Last December, the U.S. Court of Appeals for the Federal Circuit (Fed. Cir.) held an en banc rehearing of the In re: Aqua Products case, which questions whether a patent owner or a petitioner holds the burden of proving patentability of proposed amended claims during an inter partes review (IPR) proceeding at the Patent Trial and Appeal Board (PTAB).

More than six months have passed since the en banc rehearing in Aqua Products without a decision from the Federal Circuit. It could be an indication that the court is working on handing down a ruling that would greatly alter PTAB practices relating to motions to amend. In the alternative, it could be an indication that there’s a split in opinion and Federal Circuit is still making up its mind on the matter with multiple separate opinions being prepared and circulated. Interestingly, an article on In re: Aqua Products published last August by The National Law Review noted that, in its decision to grant Aqua’s petition for en banc rehearing, the Federal Circuit asked an additional question of law: who holds the burden for persuading PTAB or producing evidence to challenge the patentability of claims amended by a patent owner.

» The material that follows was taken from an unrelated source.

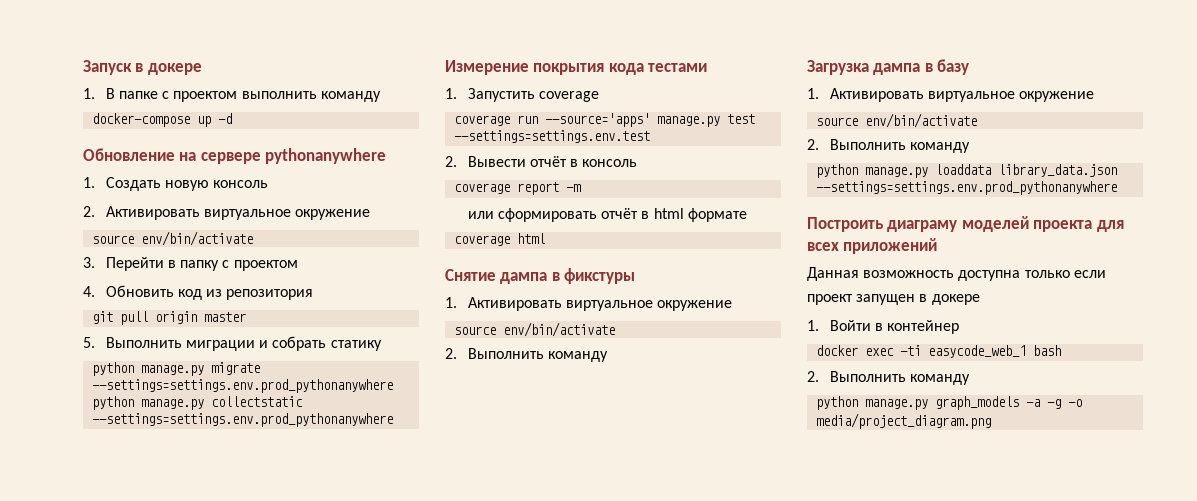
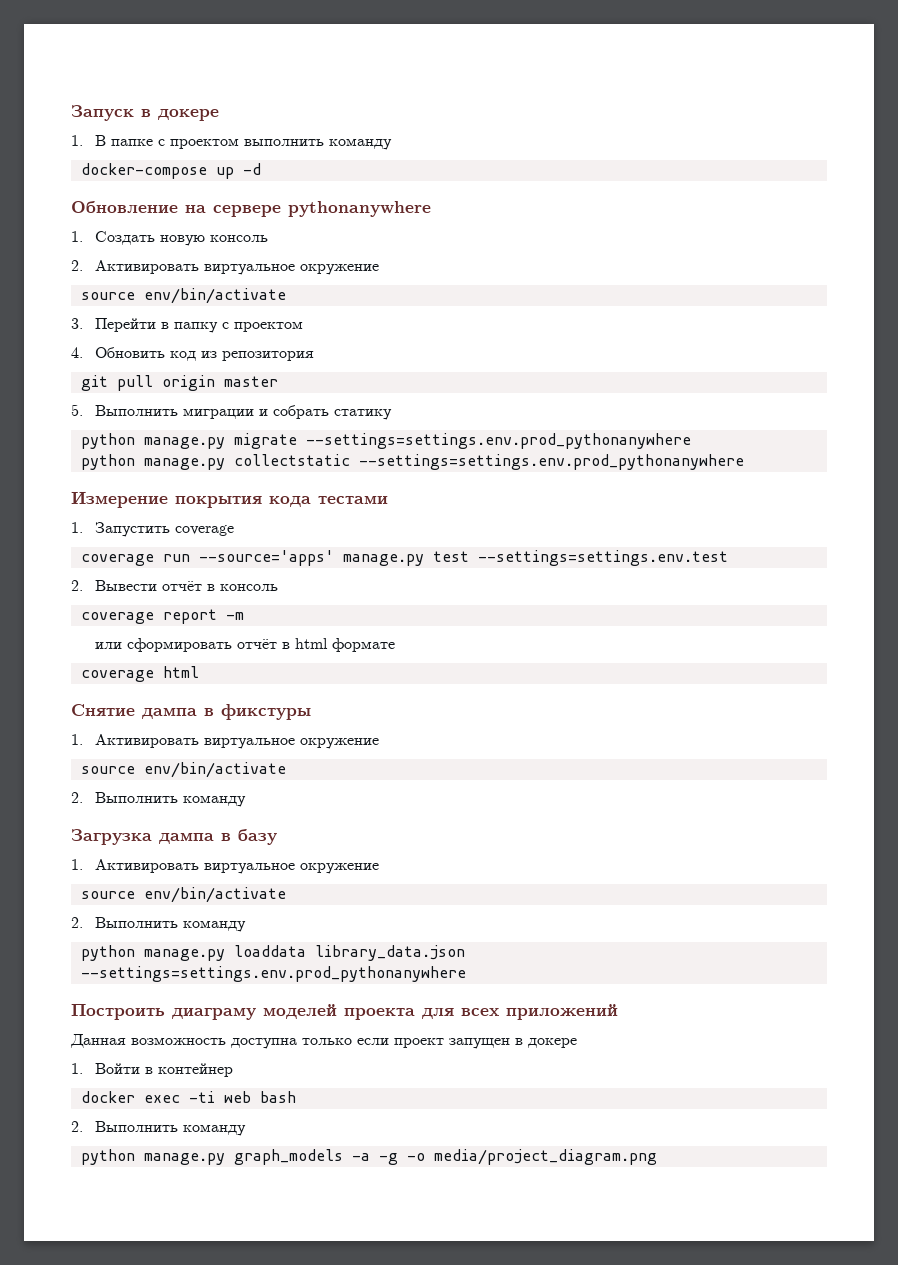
[928,345,1027,358] easycode_web_1 -> [223,1091,251,1103] web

That by itself could be an indication that Federal Circuit is interested in ruling in favor of patent owners in this case.

“Seven months seems a pretty long time to keep so many patentees who would want to amend in limbo, especially as dynamic as the PTAB is,” said Todd Dickinson, former Director of the USPTO and current Senior Partner with Polsinelli. “On the other hand, some may be feeling they need to ‘write the new rule’ if they strike the old one, and it is likely to be more difficult to get consensus on that.”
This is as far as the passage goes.